There's a reason why GNOME docs are moving away from DocBook...

Re:Please let me know why I should read that. (1)

Pinky's Brain (1158667) | more than 3 years ago | (#33295890)

They are switching to something more domain specific though, not to some general alternative.

Re:Please let me know why I should read that. (1)

frisket (149522) | more than 3 years ago | (#33318428)

It's actually because good XML editors are expensive. The free ones are designed for XML experts who know all about markup: there are no usable XML editors (free or non-free) for non-experts in markup, as I showed last year [balisage.net] .

Re:Please let me know why I should read that. (1)

Pinky's Brain (1158667) | more than 3 years ago | (#33319744)

It's an interest bit of research you are plugging ... but Gnome is switching to Mallard, which is XML+RelaxNG, not switching away from XML.

Re:DocBook is horrible (5, Insightful)

ebuck (585470) | more than 3 years ago | (#33293122)

My experiences are quite different; DocBook is simply awesome.

If you start selecting tags to make the output look the way you want it to look, you don't understand XML (and subsequently shouldn't be using DocBook).

Any sane documentation project separates the formatting from the content; because, when you need to update the look of the documentation, you don't want to spend days checking each individual document element to determine if it is the correct font, point, weight, etc. Only the novices create documentation that doesn't permit consistent formatting. Using something that goes half way there (inconsistently applied style sheets) eventually leaves you with the same amount of work to make sure your documentation shows as it should. Style sheets may be applied consistently, but you can't know for sure without paying the "verify the whole document" price.

With XML, there is no formatting in the document. All of the formatting is done with the XSL document. If you didn't like the format, layout, font, italics, or whatever of the output documentation, the correct choice was to change the XSL document used to build the output, not to go on a happy hunting DocBook tag search for the tags that made it look how you wanted it.

The fact that you couldn't find the <code> tag but could find the other tags you've mentioned is just depressing, especially when those tags are most often sub-tags of a code tag block.

Just wait until you need to generate HTML help, Text file documentation, a web page manual, and a printed PDF of the same core documentation. The single-source design of DocBook will be much better appreciated then, if you learn how to use it.

Re:DocBook is horrible (2)

jgrahn (181062) | more than 3 years ago | (#33294052)

If you start selecting tags to make the output look the way you want it to look, you don't understand XML (and subsequently shouldn't be using DocBook).

Well, to *me* it sounded as if the grandparent understood it well enough -- he just thought it sucked.
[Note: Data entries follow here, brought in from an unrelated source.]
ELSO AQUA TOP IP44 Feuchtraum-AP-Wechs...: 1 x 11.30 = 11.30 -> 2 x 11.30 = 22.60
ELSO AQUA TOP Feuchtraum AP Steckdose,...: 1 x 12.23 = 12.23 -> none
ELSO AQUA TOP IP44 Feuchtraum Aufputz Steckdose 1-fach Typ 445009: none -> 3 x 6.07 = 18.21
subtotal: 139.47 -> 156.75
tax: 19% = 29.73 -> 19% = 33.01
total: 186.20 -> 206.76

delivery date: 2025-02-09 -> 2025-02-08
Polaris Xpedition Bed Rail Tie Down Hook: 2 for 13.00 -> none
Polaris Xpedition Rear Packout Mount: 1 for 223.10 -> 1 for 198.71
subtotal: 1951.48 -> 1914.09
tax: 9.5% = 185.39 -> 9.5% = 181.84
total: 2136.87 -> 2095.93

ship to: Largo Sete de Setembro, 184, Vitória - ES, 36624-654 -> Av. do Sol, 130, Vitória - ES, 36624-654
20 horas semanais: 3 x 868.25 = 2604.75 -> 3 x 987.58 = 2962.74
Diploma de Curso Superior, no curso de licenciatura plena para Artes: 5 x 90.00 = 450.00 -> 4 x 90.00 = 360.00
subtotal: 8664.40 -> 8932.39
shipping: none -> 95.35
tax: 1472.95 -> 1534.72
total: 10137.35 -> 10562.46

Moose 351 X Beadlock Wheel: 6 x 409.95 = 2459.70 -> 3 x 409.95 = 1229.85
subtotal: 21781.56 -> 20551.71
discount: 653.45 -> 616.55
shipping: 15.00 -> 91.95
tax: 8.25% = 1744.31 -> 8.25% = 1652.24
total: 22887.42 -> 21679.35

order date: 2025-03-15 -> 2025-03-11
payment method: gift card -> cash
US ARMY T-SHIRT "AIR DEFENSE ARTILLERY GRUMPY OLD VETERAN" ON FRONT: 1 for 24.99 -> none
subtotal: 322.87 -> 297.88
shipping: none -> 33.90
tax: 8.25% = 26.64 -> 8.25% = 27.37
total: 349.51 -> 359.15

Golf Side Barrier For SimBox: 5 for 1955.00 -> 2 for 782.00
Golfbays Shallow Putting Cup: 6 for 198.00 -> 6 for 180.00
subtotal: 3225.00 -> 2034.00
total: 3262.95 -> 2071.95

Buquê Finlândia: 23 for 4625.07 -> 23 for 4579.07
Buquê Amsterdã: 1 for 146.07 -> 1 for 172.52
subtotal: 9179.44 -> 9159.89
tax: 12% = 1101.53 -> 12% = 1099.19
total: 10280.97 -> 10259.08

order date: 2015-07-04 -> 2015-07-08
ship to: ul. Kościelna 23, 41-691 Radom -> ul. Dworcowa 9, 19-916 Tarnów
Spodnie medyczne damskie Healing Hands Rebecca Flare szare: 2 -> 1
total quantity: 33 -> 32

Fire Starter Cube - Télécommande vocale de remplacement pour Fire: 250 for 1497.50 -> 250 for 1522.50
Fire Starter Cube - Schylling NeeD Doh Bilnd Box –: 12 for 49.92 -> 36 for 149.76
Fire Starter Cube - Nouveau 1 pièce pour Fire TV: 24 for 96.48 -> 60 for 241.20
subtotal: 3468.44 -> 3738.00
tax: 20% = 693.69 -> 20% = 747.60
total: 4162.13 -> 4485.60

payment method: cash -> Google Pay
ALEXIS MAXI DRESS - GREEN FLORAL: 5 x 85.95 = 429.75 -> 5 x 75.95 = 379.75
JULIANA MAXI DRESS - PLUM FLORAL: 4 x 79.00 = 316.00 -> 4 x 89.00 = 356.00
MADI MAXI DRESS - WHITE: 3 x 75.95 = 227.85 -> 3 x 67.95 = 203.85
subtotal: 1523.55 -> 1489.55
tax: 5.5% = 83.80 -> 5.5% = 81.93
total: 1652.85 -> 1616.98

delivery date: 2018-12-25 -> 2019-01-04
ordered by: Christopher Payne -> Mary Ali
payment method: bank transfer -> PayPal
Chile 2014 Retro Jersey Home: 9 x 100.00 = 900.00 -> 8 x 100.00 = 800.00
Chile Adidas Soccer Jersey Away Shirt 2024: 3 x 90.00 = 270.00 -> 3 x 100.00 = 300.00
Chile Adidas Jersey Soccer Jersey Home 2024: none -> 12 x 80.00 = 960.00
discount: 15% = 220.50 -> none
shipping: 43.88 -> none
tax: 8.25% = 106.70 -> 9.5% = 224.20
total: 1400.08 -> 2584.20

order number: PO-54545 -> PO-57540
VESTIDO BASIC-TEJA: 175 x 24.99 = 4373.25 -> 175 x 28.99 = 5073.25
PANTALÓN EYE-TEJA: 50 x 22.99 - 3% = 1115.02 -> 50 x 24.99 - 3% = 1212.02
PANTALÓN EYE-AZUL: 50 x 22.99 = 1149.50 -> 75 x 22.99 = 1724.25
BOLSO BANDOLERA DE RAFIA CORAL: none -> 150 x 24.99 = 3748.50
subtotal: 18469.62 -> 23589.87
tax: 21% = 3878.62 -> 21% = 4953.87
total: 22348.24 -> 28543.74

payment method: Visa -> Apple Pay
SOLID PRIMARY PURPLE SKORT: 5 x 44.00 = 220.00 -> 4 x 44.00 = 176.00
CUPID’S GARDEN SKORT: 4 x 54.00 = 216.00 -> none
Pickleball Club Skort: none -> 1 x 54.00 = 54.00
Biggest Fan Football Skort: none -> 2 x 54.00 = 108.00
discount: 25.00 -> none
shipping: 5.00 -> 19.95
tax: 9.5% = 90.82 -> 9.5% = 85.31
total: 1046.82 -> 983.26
Any sane documentation project separates the formatting from the content; because, when you need to update the look of the documentation, you don't want to spend days checking each individual document element to determine if it is the correct font, point, weight, etc.

Well, not littering your document with exact font sizes and colors is one thing, filling it with (for the most part) useless semantic tagging is another. And I don't believe you can produce *really* good printed text without tinkering -- you may have to reformulate sentences to get rid of orphans, not to mention tweaking the hyphenation.

I sometimes think MediaWiki hit the sweet spot here. Although God knows it has plenty of ugly features ... and of course it's closely tied to HTML as output.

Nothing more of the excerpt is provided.